→ Task brief: The copy you give must match the records exactly, except that it holds no images.

→ Records:
******
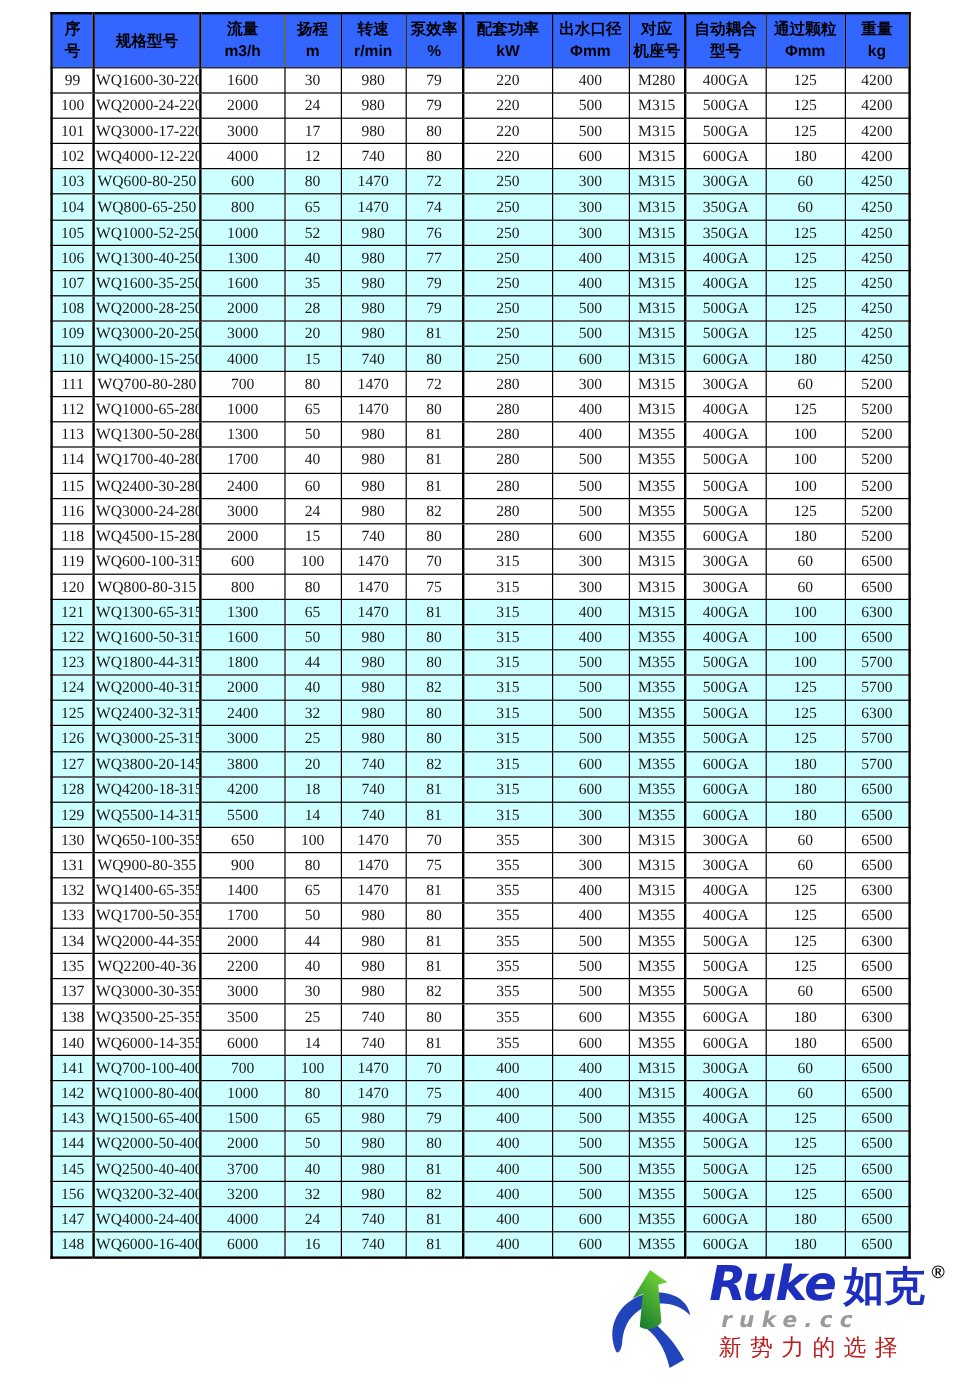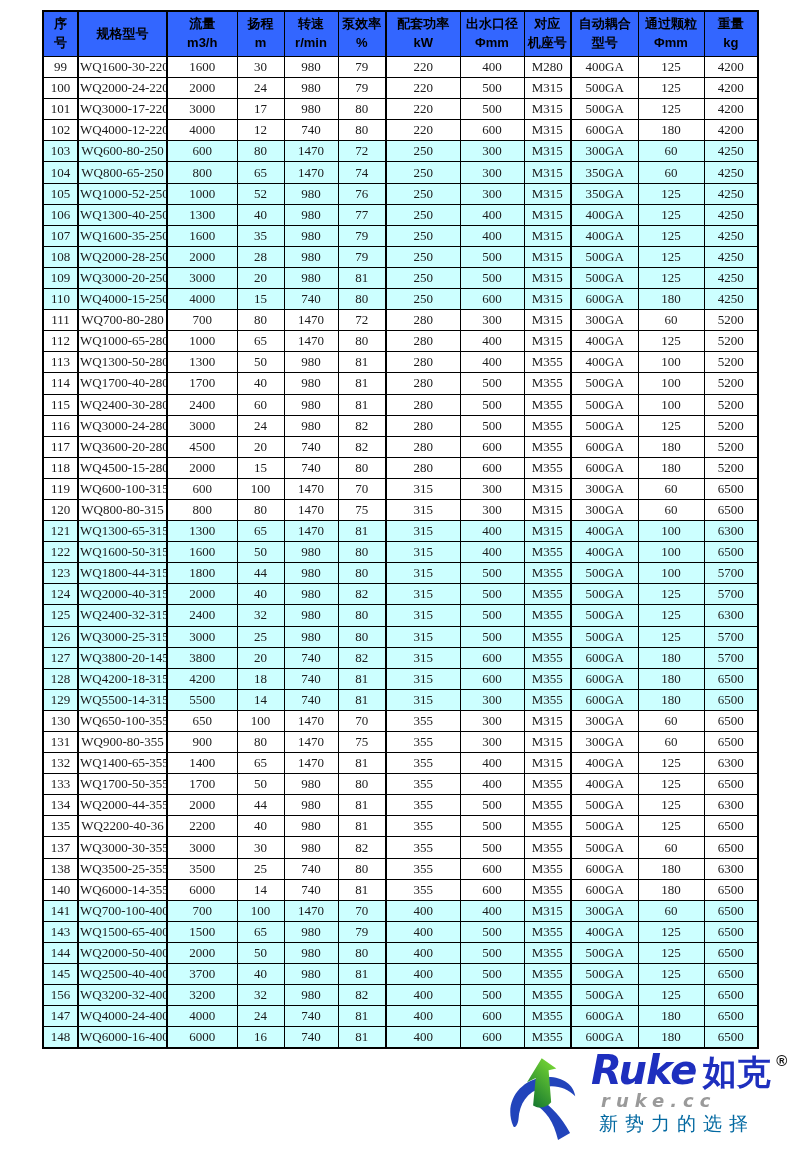--- a/index.html
+++ b/index.html
@@ -61,21 +61,21 @@
   .brand-reg{
     font-size:15px;color:#111;vertical-align:18px;margin-left:1px;
     font-weight:bold;
   }
   .brand-domain{
     font-family:"DejaVu Sans","Liberation Sans",sans-serif;
     font-size:18px;font-weight:bold;font-style:italic;color:#9a9a9a;
     letter-spacing:6px;margin:2px 0 0 10px;line-height:1;
   }
   .brand-slogan{
-    font-size:19px;color:#0369a1;letter-spacing:7px;margin:4px 0 0 8px;
+    font-size:19px;color:#b91c1c;letter-spacing:7px;margin:4px 0 0 8px;
     line-height:1;white-space:nowrap;
   }
 </style>
 </head>
 <body>
 
 <table class="spec-table">
   <colgroup>
     <col class="c0">
       <col class="c1">
@@ -353,34 +353,20 @@
         <td>980</td>
         <td>82</td>
         <td>280</td>
         <td>500</td>
         <td>M355</td>
         <td>500GA</td>
         <td>125</td>
         <td>5200</td>
       </tr>
       <tr>
-        <td>117</td>
-        <td>WQ3600-20-280</td>
-        <td>4500</td>
-        <td>20</td>
-        <td>740</td>
-        <td>82</td>
-        <td>280</td>
-        <td>600</td>
-        <td>M355</td>
-        <td>600GA</td>
-        <td>180</td>
-        <td>5200</td>
-      </tr>
-      <tr>
         <td>118</td>
         <td>WQ4500-15-280</td>
         <td>2000</td>
         <td>15</td>
         <td>740</td>
         <td>80</td>
         <td>280</td>
         <td>600</td>
         <td>M355</td>
         <td>600GA</td>
@@ -671,20 +657,34 @@
         <td>141</td>
         <td>WQ700-100-400</td>
         <td>700</td>
         <td>100</td>
         <td>1470</td>
         <td>70</td>
         <td>400</td>
         <td>400</td>
         <td>M315</td>
         <td>300GA</td>
+        <td>60</td>
+        <td>6500</td>
+      </tr>
+      <tr class="cyan">
+        <td>142</td>
+        <td>WQ1000-80-400</td>
+        <td>1000</td>
+        <td>80</td>
+        <td>1470</td>
+        <td>75</td>
+        <td>400</td>
+        <td>400</td>
+        <td>M315</td>
+        <td>400GA</td>
         <td>60</td>
         <td>6500</td>
       </tr>
       <tr class="cyan">
         <td>143</td>
         <td>WQ1500-65-400</td>
         <td>1500</td>
         <td>65</td>
         <td>980</td>
         <td>79</td>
******
→ Answer box:
--- a/index.html
+++ b/index.html
@@ -61,21 +61,21 @@
   .brand-reg{
     font-size:15px;color:#111;vertical-align:18px;margin-left:1px;
     font-weight:bold;
   }
   .brand-domain{
     font-family:"DejaVu Sans","Liberation Sans",sans-serif;
     font-size:18px;font-weight:bold;font-style:italic;color:#9a9a9a;
     letter-spacing:6px;margin:2px 0 0 10px;line-height:1;
   }
   .brand-slogan{
-    font-size:19px;color:#0369a1;letter-spacing:7px;margin:4px 0 0 8px;
+    font-size:19px;color:#b91c1c;letter-spacing:7px;margin:4px 0 0 8px;
     line-height:1;white-space:nowrap;
   }
 </style>
 </head>
 <body>
 
 <table class="spec-table">
   <colgroup>
     <col class="c0">
       <col class="c1">
@@ -353,34 +353,20 @@
         <td>980</td>
         <td>82</td>
         <td>280</td>
         <td>500</td>
         <td>M355</td>
         <td>500GA</td>
         <td>125</td>
         <td>5200</td>
       </tr>
       <tr>
-        <td>117</td>
-        <td>WQ3600-20-280</td>
-        <td>4500</td>
-        <td>20</td>
-        <td>740</td>
-        <td>82</td>
-        <td>280</td>
-        <td>600</td>
-        <td>M355</td>
-        <td>600GA</td>
-        <td>180</td>
-        <td>5200</td>
-      </tr>
-      <tr>
         <td>118</td>
         <td>WQ4500-15-280</td>
         <td>2000</td>
         <td>15</td>
         <td>740</td>
         <td>80</td>
         <td>280</td>
         <td>600</td>
         <td>M355</td>
         <td>600GA</td>
@@ -671,20 +657,34 @@
         <td>141</td>
         <td>WQ700-100-400</td>
         <td>700</td>
         <td>100</td>
         <td>1470</td>
         <td>70</td>
         <td>400</td>
         <td>400</td>
         <td>M315</td>
         <td>300GA</td>
+        <td>60</td>
+        <td>6500</td>
+      </tr>
+      <tr class="cyan">
+        <td>142</td>
+        <td>WQ1000-80-400</td>
+        <td>1000</td>
+        <td>80</td>
+        <td>1470</td>
+        <td>75</td>
+        <td>400</td>
+        <td>400</td>
+        <td>M315</td>
+        <td>400GA</td>
         <td>60</td>
         <td>6500</td>
       </tr>
       <tr class="cyan">
         <td>143</td>
         <td>WQ1500-65-400</td>
         <td>1500</td>
         <td>65</td>
         <td>980</td>
         <td>79</td>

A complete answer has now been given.